# EXTRACTED MATERIAL

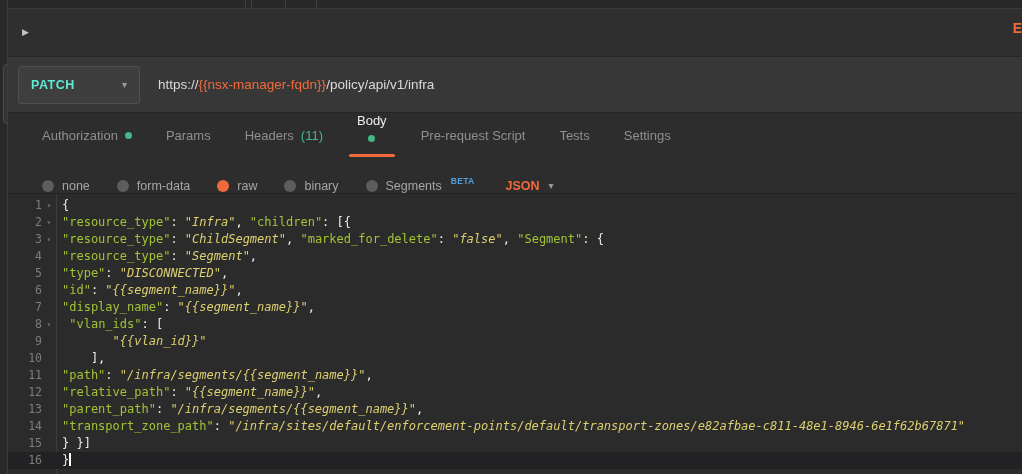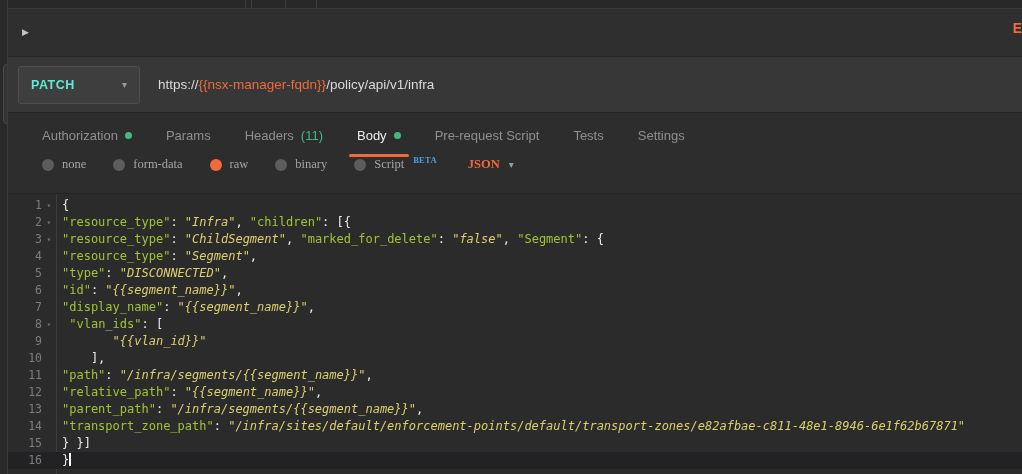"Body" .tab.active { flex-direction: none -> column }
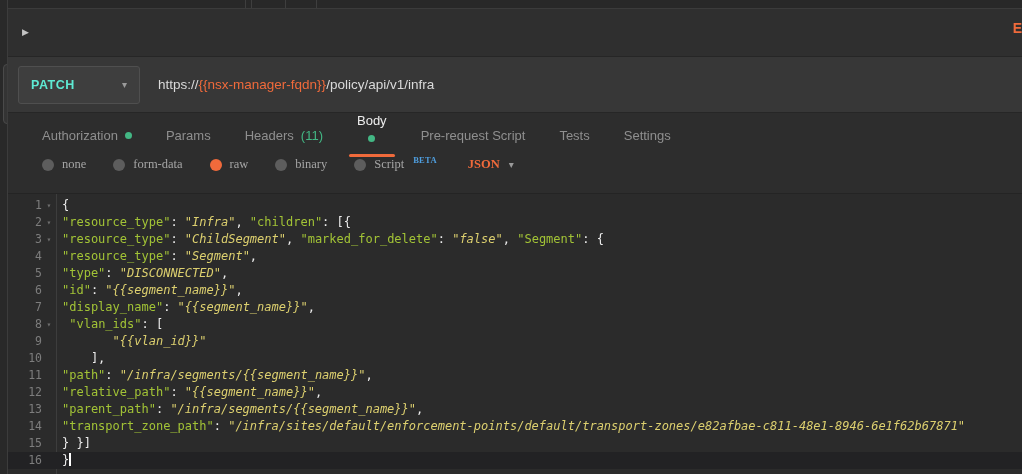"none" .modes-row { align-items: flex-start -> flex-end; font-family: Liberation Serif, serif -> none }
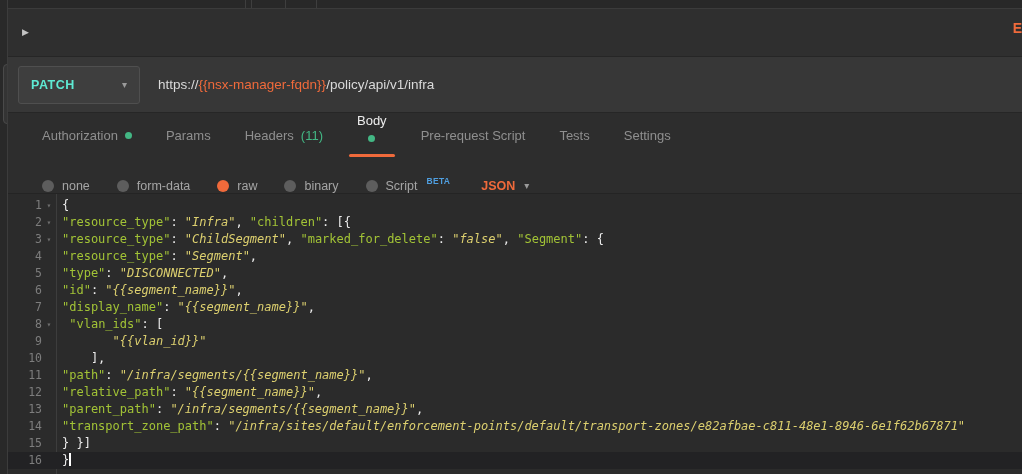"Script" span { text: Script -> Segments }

---

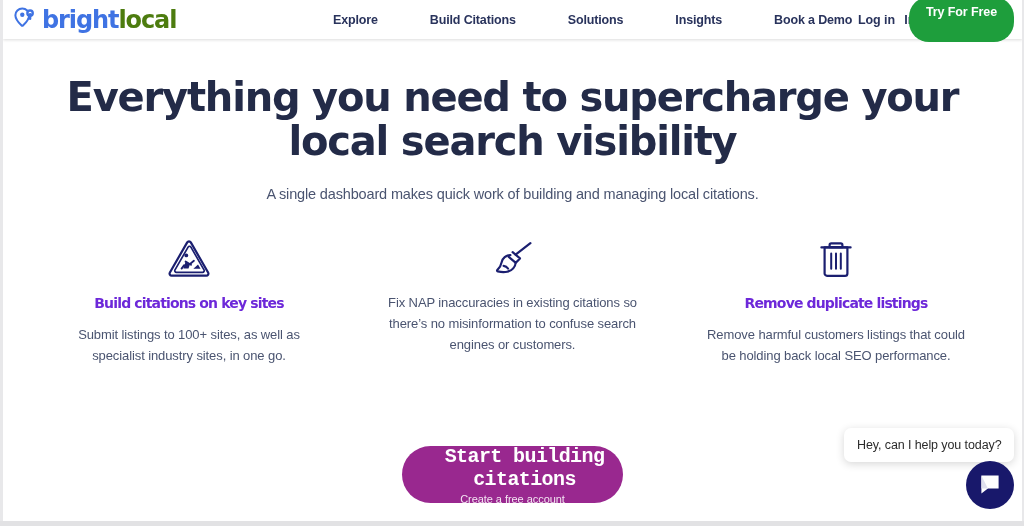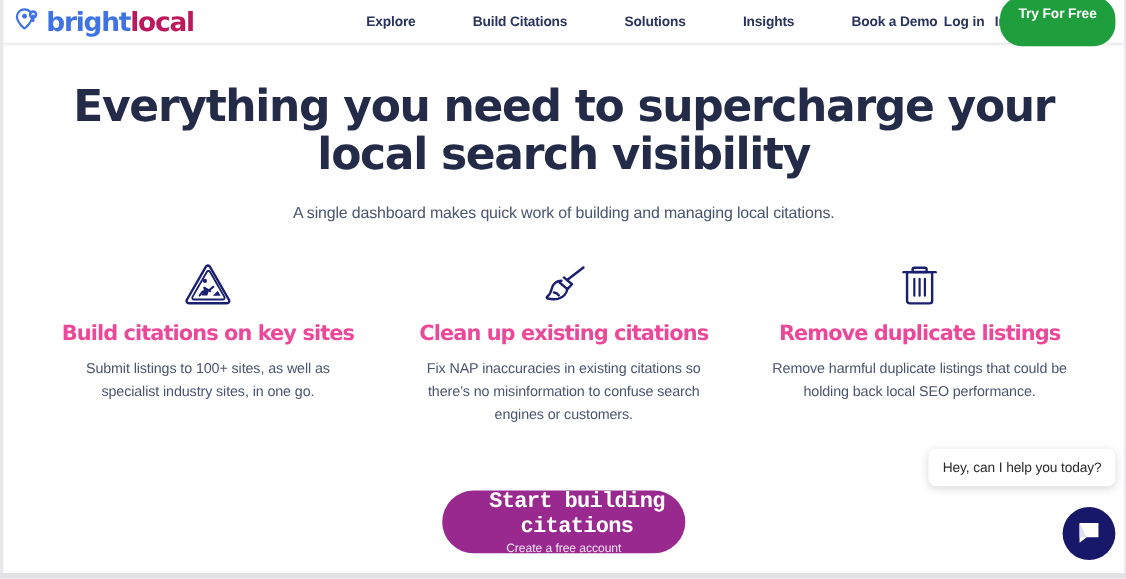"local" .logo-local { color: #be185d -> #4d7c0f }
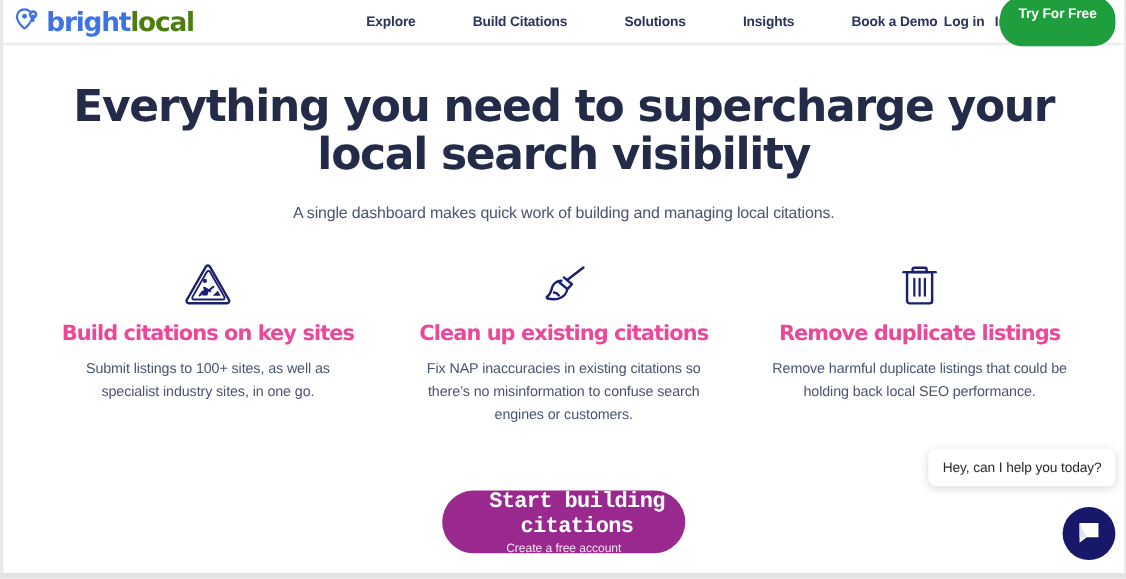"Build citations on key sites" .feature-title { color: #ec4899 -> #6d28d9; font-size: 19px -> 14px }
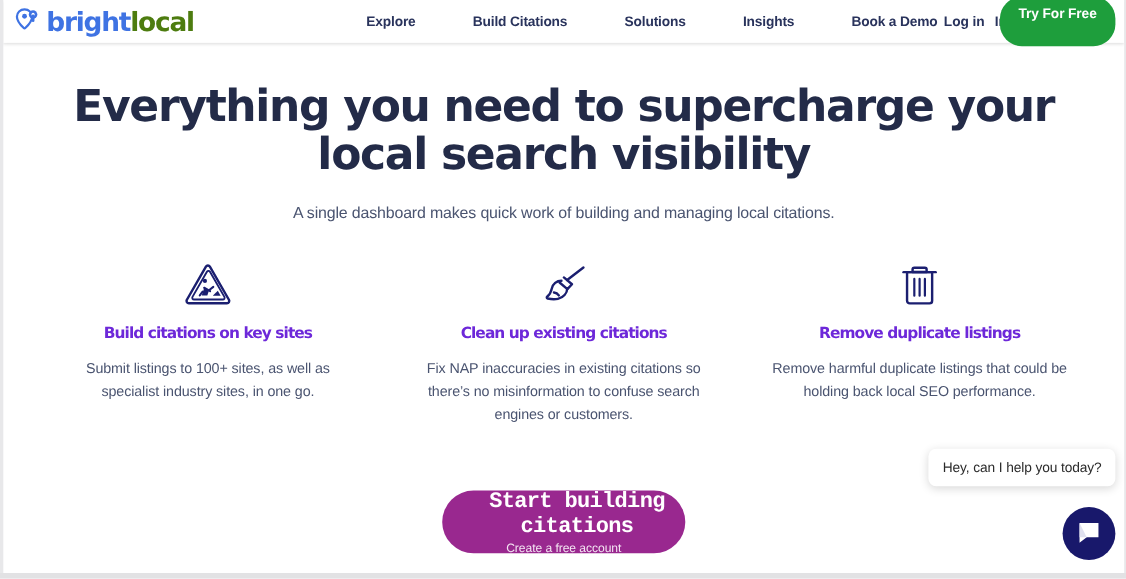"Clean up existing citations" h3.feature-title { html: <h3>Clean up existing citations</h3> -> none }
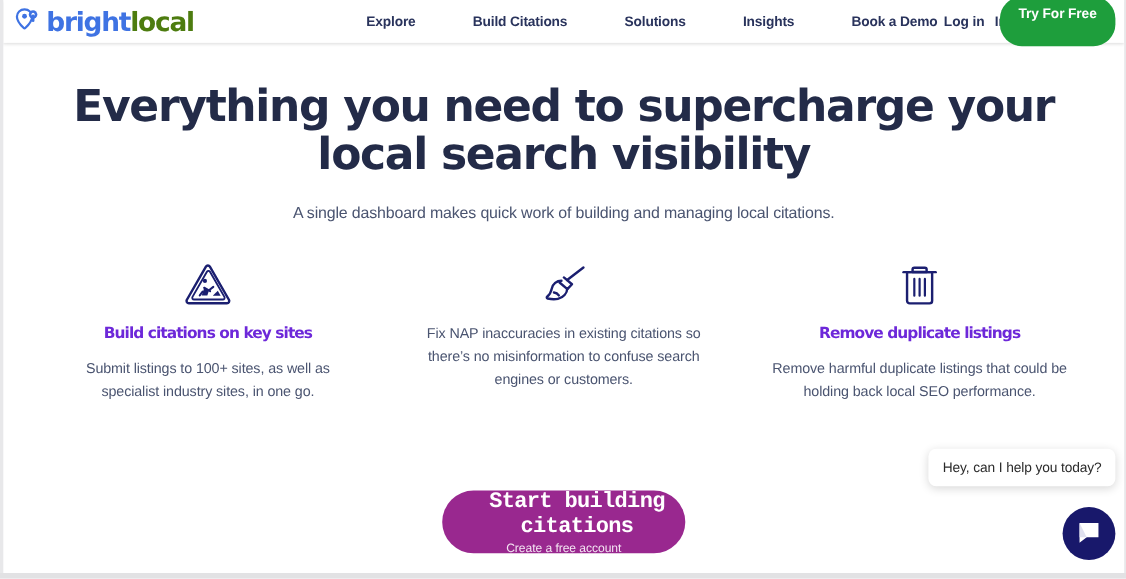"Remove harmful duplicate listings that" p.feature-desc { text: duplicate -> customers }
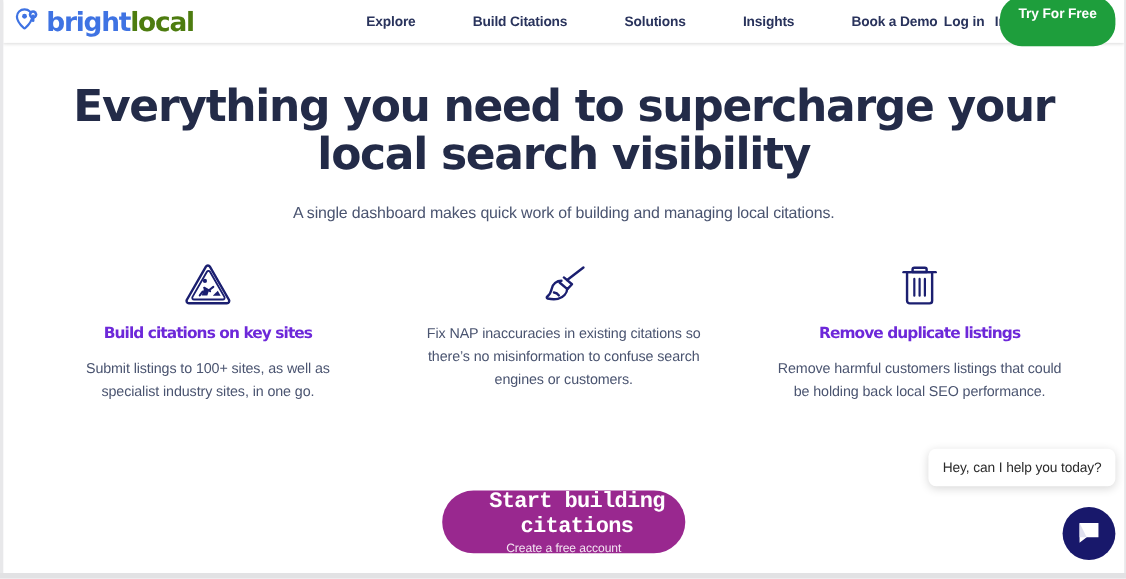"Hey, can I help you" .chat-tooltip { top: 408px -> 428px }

# YOUR GOAL
Only the lines starting at the one that includes "flex-direction: none ->" and ending at the one that includes "text: Script ->" should be retyped, exactly, from the records above; no pictures.

# ANSWER AREA
"Body" .tab.active { flex-direction: none -> column }
"none" .modes-row { align-items: flex-start -> flex-end; font-family: Liberation Serif, serif -> none }
"Script" span { text: Script -> Segments }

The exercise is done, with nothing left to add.